Edit tracking data
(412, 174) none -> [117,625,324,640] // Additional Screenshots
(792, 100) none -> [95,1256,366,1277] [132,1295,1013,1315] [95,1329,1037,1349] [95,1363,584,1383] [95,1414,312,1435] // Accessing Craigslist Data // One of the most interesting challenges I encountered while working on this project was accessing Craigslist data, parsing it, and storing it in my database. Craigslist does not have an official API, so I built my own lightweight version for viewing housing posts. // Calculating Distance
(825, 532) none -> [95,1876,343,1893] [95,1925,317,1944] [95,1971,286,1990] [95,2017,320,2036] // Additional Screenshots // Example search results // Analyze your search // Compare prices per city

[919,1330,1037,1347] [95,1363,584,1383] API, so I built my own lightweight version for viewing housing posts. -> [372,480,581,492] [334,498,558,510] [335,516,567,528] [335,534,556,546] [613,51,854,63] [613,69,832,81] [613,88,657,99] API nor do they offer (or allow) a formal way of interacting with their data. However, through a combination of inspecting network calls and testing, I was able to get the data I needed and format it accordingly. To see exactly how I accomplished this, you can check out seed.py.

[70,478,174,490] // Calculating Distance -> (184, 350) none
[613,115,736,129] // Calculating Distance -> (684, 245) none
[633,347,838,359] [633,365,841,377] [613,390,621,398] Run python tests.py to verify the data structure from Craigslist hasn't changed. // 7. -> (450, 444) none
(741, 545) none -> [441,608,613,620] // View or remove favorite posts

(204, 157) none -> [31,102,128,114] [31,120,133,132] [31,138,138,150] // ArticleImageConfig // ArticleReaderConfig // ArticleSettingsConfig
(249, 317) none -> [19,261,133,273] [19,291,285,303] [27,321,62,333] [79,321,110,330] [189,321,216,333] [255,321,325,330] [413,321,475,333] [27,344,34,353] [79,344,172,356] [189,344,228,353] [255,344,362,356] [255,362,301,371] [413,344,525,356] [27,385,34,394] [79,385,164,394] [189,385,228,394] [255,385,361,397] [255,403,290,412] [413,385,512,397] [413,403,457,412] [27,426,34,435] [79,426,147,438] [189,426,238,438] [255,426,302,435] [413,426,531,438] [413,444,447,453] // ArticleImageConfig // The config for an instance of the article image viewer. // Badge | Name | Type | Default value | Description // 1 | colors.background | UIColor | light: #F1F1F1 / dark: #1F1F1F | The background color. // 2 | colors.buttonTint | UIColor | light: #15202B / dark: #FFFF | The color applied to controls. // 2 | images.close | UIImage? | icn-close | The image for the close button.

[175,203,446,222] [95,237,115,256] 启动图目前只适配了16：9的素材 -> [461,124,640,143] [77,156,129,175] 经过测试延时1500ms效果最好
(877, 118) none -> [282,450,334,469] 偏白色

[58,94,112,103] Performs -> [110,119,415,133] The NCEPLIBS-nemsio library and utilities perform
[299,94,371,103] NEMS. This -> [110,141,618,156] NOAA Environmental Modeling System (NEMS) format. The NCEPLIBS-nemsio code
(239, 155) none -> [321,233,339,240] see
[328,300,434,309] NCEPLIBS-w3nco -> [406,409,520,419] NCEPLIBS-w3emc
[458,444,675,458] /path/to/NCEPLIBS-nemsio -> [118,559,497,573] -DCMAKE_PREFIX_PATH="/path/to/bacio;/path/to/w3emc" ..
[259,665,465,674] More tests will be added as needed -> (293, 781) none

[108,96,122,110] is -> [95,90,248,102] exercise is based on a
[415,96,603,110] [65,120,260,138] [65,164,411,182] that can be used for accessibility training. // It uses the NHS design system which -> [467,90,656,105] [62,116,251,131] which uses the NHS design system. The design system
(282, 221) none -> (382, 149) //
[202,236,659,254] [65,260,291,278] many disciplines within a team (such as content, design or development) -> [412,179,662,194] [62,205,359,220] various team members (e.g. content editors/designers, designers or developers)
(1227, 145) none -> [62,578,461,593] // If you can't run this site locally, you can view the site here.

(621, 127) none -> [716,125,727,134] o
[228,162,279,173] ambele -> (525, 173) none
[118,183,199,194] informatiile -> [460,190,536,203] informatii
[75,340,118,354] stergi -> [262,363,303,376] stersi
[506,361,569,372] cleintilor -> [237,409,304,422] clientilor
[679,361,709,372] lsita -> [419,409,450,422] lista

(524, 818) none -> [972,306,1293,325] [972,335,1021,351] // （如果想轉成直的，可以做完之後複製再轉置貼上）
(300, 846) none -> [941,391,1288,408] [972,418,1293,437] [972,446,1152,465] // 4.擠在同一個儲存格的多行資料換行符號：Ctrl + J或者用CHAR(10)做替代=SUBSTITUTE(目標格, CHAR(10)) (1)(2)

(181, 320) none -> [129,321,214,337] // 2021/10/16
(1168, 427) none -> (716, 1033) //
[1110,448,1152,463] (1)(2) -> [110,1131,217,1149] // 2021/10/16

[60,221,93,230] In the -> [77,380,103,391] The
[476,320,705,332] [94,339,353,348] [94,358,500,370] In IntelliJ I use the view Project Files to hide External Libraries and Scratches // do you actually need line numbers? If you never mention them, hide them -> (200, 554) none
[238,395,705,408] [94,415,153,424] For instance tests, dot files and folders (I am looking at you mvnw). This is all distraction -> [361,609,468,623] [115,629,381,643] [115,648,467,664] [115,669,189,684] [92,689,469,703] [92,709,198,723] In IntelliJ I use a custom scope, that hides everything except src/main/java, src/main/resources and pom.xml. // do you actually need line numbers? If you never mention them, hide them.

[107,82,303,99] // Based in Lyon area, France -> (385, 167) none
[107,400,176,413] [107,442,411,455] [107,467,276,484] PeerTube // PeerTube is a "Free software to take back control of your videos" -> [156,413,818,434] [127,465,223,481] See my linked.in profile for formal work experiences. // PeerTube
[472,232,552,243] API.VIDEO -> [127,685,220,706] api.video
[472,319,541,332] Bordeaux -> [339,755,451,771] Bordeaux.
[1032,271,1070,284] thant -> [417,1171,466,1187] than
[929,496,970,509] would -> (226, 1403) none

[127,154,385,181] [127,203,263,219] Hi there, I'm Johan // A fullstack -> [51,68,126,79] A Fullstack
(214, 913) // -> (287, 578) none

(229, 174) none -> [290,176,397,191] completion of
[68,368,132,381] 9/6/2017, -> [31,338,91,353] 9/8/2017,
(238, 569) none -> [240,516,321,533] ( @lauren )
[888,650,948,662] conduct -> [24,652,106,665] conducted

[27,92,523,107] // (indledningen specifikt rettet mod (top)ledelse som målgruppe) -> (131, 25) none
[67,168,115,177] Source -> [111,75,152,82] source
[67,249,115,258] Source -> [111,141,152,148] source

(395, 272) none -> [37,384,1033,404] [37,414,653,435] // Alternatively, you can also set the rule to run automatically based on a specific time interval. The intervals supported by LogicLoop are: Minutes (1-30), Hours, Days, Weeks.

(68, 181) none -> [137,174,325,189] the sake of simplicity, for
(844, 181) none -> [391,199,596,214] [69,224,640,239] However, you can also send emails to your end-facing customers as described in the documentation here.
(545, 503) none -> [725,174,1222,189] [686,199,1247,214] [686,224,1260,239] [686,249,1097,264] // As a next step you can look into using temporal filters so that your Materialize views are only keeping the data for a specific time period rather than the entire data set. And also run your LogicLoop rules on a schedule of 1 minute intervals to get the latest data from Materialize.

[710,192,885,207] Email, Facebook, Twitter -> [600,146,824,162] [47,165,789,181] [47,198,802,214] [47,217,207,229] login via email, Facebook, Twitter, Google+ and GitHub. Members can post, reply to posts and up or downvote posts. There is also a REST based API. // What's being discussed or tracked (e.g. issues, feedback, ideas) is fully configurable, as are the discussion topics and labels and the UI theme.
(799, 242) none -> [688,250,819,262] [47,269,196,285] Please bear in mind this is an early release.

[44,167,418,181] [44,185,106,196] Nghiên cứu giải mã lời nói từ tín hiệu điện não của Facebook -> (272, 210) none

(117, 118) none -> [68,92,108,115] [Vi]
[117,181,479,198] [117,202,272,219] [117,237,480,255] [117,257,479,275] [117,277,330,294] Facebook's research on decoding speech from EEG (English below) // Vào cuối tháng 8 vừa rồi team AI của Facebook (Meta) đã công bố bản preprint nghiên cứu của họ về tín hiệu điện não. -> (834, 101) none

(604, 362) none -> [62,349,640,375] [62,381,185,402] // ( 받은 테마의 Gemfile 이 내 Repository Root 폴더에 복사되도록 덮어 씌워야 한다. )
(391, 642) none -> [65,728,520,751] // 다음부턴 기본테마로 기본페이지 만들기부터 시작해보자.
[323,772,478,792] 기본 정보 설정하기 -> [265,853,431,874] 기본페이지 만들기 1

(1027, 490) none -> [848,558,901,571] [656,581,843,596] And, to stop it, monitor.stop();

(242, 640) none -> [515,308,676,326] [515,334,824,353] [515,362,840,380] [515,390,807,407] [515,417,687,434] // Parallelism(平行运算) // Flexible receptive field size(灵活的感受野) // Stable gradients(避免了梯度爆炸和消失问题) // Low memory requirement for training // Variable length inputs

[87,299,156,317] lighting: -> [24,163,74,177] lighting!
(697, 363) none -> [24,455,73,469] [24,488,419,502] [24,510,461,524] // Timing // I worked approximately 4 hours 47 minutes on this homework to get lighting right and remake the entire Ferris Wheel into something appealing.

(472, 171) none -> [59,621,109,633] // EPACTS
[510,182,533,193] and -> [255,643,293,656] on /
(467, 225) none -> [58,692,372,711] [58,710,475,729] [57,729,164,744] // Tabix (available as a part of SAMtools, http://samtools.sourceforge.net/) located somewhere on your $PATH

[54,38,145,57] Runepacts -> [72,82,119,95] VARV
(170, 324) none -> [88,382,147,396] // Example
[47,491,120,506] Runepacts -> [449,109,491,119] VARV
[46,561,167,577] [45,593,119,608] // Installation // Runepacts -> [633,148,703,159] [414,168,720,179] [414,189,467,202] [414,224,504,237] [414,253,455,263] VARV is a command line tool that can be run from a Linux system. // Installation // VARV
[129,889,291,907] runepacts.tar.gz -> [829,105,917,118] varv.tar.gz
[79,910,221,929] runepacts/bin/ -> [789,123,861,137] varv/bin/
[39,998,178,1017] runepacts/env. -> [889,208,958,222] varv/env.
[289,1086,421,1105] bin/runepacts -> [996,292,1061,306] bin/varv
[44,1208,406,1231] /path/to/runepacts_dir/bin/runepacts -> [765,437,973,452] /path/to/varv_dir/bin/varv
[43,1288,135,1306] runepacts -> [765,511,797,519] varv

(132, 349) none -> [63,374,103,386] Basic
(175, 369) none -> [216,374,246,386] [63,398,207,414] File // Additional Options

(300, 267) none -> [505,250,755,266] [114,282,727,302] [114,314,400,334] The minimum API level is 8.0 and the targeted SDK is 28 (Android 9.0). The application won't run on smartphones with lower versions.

• Work instructions: Reproduce the records above exactly, from the first line through the line containing "(204, 157) none", and output nothing else.

• Task answer:
(412, 174) none -> [117,625,324,640] // Additional Screenshots
(792, 100) none -> [95,1256,366,1277] [132,1295,1013,1315] [95,1329,1037,1349] [95,1363,584,1383] [95,1414,312,1435] // Accessing Craigslist Data // One of the most interesting challenges I encountered while working on this project was accessing Craigslist data, parsing it, and storing it in my database. Craigslist does not have an official API, so I built my own lightweight version for viewing housing posts. // Calculating Distance
(825, 532) none -> [95,1876,343,1893] [95,1925,317,1944] [95,1971,286,1990] [95,2017,320,2036] // Additional Screenshots // Example search results // Analyze your search // Compare prices per city

[919,1330,1037,1347] [95,1363,584,1383] API, so I built my own lightweight version for viewing housing posts. -> [372,480,581,492] [334,498,558,510] [335,516,567,528] [335,534,556,546] [613,51,854,63] [613,69,832,81] [613,88,657,99] API nor do they offer (or allow) a formal way of interacting with their data. However, through a combination of inspecting network calls and testing, I was able to get the data I needed and format it accordingly. To see exactly how I accomplished this, you can check out seed.py.

[70,478,174,490] // Calculating Distance -> (184, 350) none
[613,115,736,129] // Calculating Distance -> (684, 245) none
[633,347,838,359] [633,365,841,377] [613,390,621,398] Run python tests.py to verify the data structure from Craigslist hasn't changed. // 7. -> (450, 444) none
(741, 545) none -> [441,608,613,620] // View or remove favorite posts

(204, 157) none -> [31,102,128,114] [31,120,133,132] [31,138,138,150] // ArticleImageConfig // ArticleReaderConfig // ArticleSettingsConfig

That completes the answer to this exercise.